Madeline sat quietly waiting for the bunnies to go away. She had been sitting under the blanket all morning. When she had awoken and checked on Uncle Runyon, she’d found him still in his coma. After eating the breakfast Jeeves prepared for her, she had gone outside to try and figure out which things that had taken place the day before had been real and which had been imagined. She had almost de
cided that she herself was not insane, merely mistaken about the foxes, when the bunnies accosted her. Now she had to rethink. Between this and trying to figure out how to find her parents, her brains were becoming terrifically overworked. She poked one eye out from a corner of the blanket.

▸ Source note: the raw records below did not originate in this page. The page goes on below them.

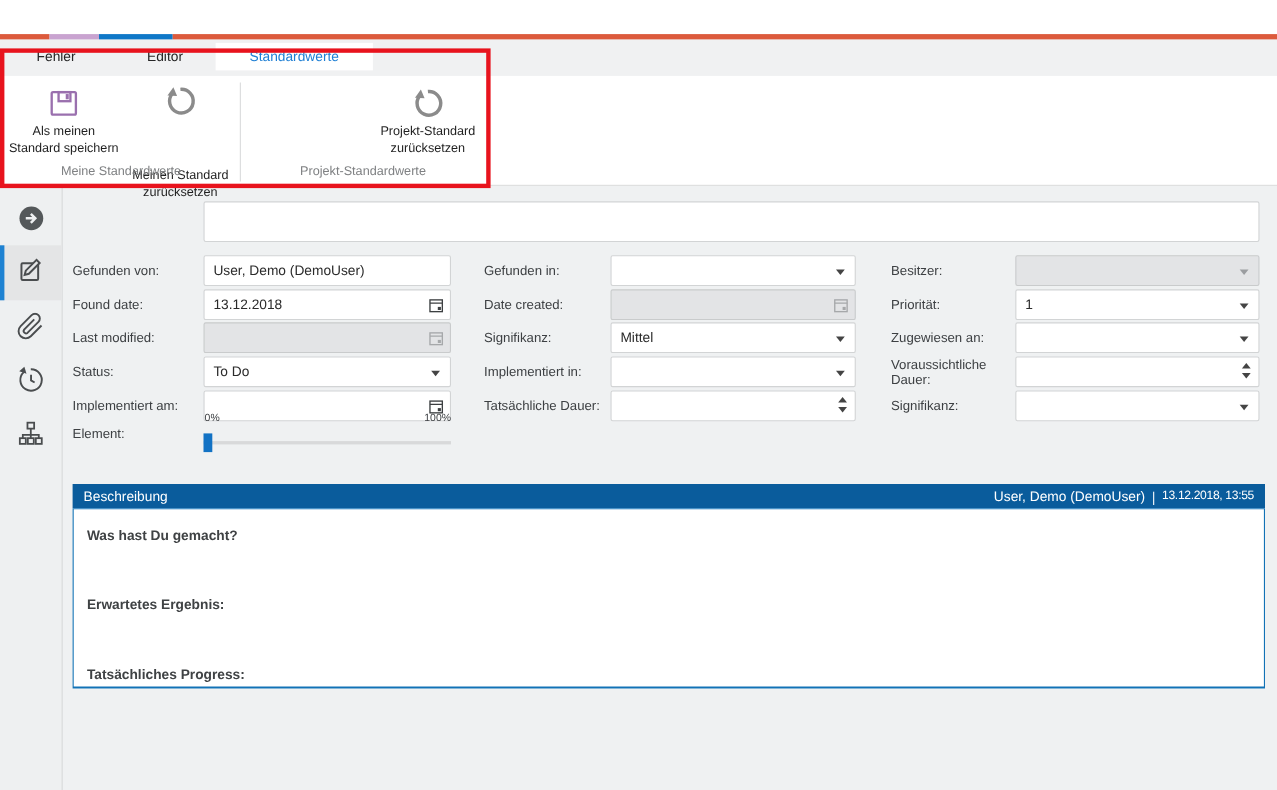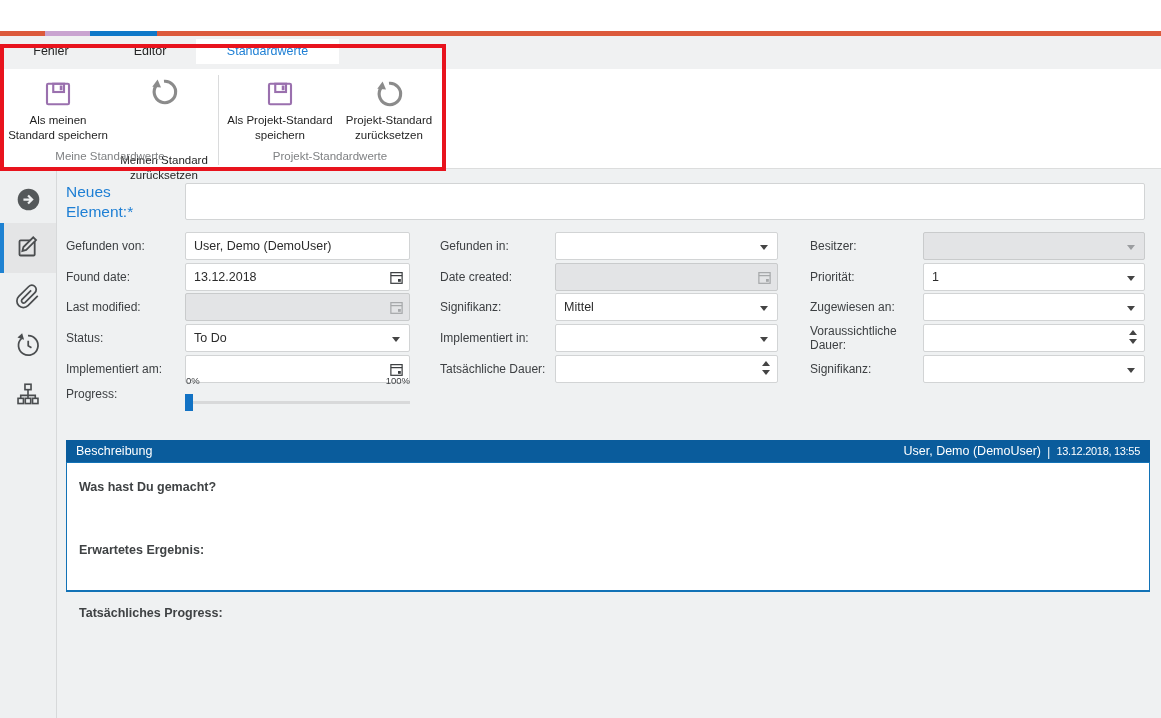"Als Projekt-Standard" div.rbtn { html: <div> <div> <svg> <g> <rect></rect> <rect></rect> </g> <rect></rect> </svg> </div> <div>Als Projekt-Standard speichern</div> </div> -> none }
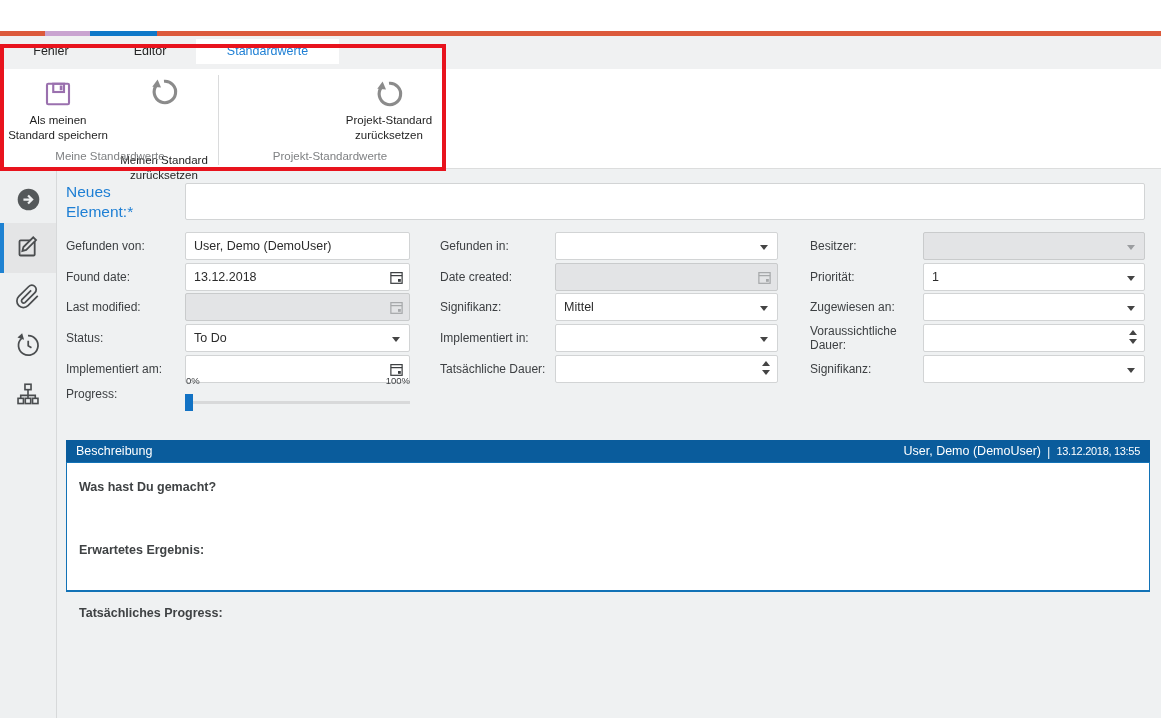"Neues Element:*" div.title-label { html: <div>Neues Element:*</div> -> none }
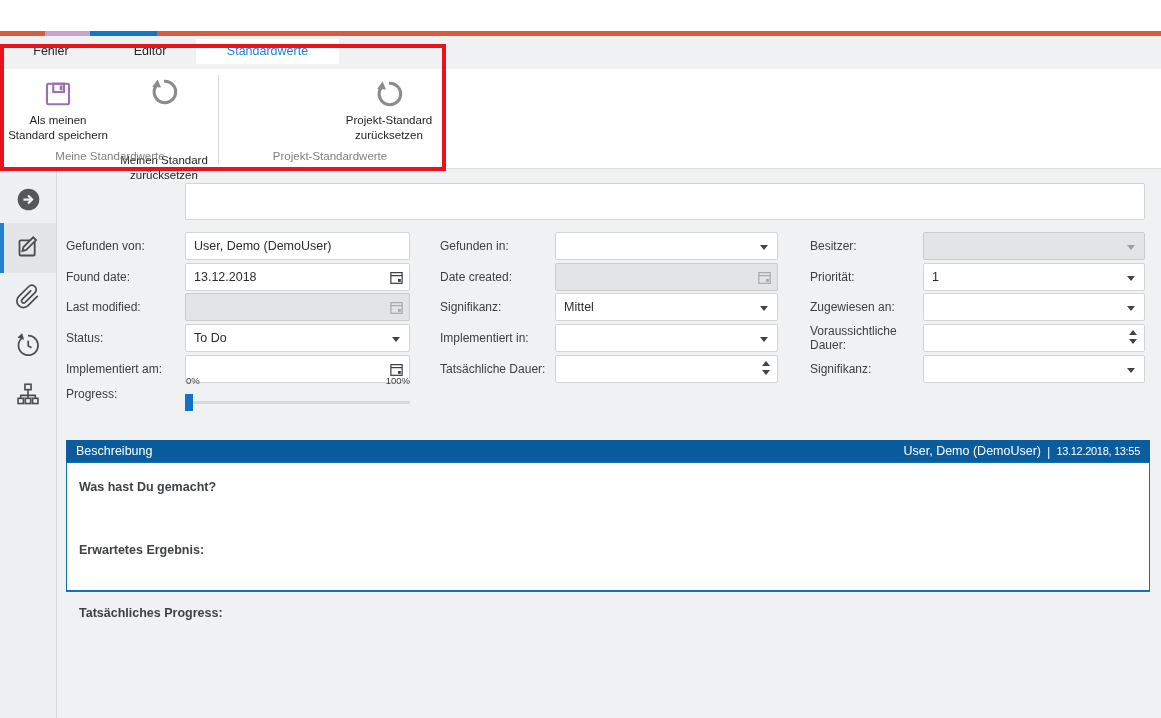"Progress:" div.prog-label { text: Progress -> Element }
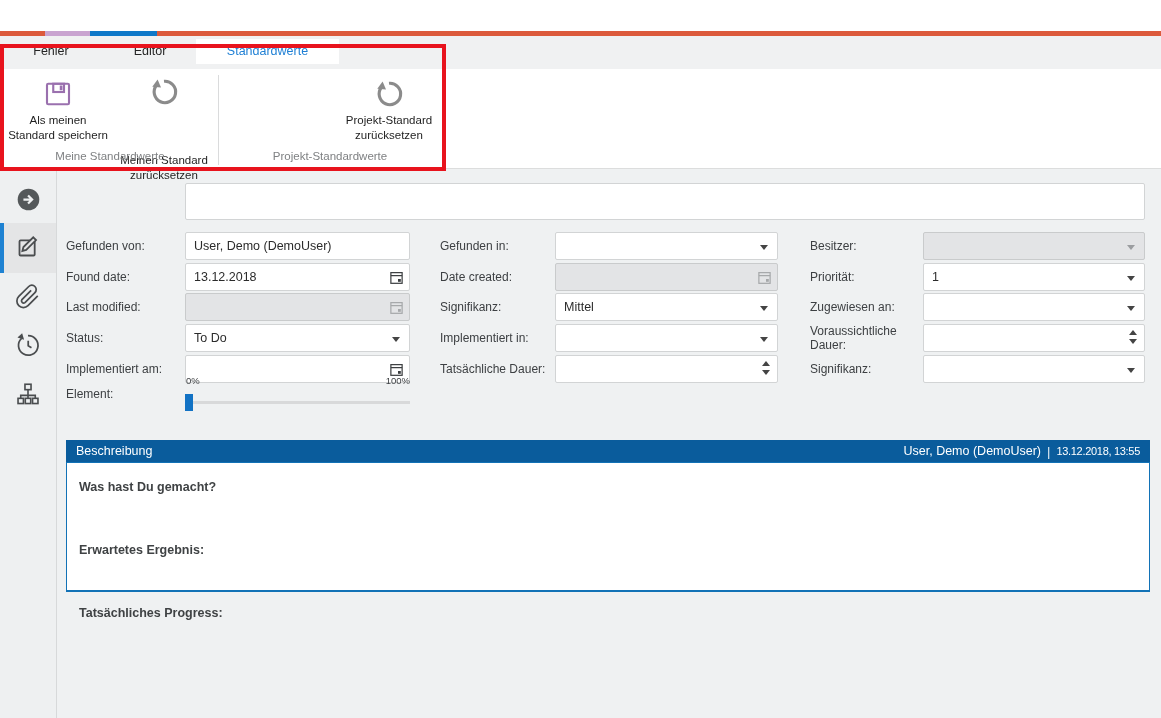"Was hast Du gemacht?" .desc-body { height: 130px -> 164px }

Yes, there were talking bunnies there, all right. The one in the brown fedora was saying, “For all the world, as if she understood what I said!”
“Oh dear, Mr. Bunny, but if she did, you must have frightened her terribly, shouting ‘What’s that lump?’ at her.”
“It must be a coincidence,” said Mr. Bunny. “You know humans never understand Bunny language. Maybe she’s just afraid of rabbits.”
“I think you may be a hallucination,” said Madeline from under the blanket.
“The idea! That we could be a hallucination. If anyone’s a hallucination, it’s you!” said Mr. Bunny.
“Right back at you,” said Madeline through the blanket. She wasn’t usually so rude, but it was okay to be rude to imaginary bunnies.
“Right back at you again!” said Mr. Bunny.
“Are you going to repeat everything I say?”
“Are you going to repeat everything I say?” said Mr. Bunny.
Madeline whipped the blanket off and said, “What is the matter with you?”
“That’s a very good question,” said Mrs. Bunny, trying to pat Madeline reassuringly on the ankle. But it only made Madeline scooch rapidly backward until she lost her balance and rolled down the hill.
“I am always asking myself what is the matter with Mr. Bunny,” Mrs. Bunny called after her in a friendly manner.
Madeline thought that maybe if she lay very still it would all go away. Stress, she thought, it’s the stress. She was losing her mind. That was the only possible explanation for the talking rabbits and driving foxes. The thing to do was to calm down. KatyD had taught her self-hypnosis during the lulls at the café in the rainy months when there were never many customers. She had taught Madeline self-hypnosis, Reiki, tae kwon do, and a little Serbo-Croatian, but only the self-hypnosis had stuck. Even though she had never used it before, Madeline remembered what to do. The idea was to think of a place that relaxed you, so Madeline imagined walking through a field on Hornby. She took deep calming breaths. She imagined it in detail. The flowers. The butterflies. The fluffy clouds. She began to feel slightly better.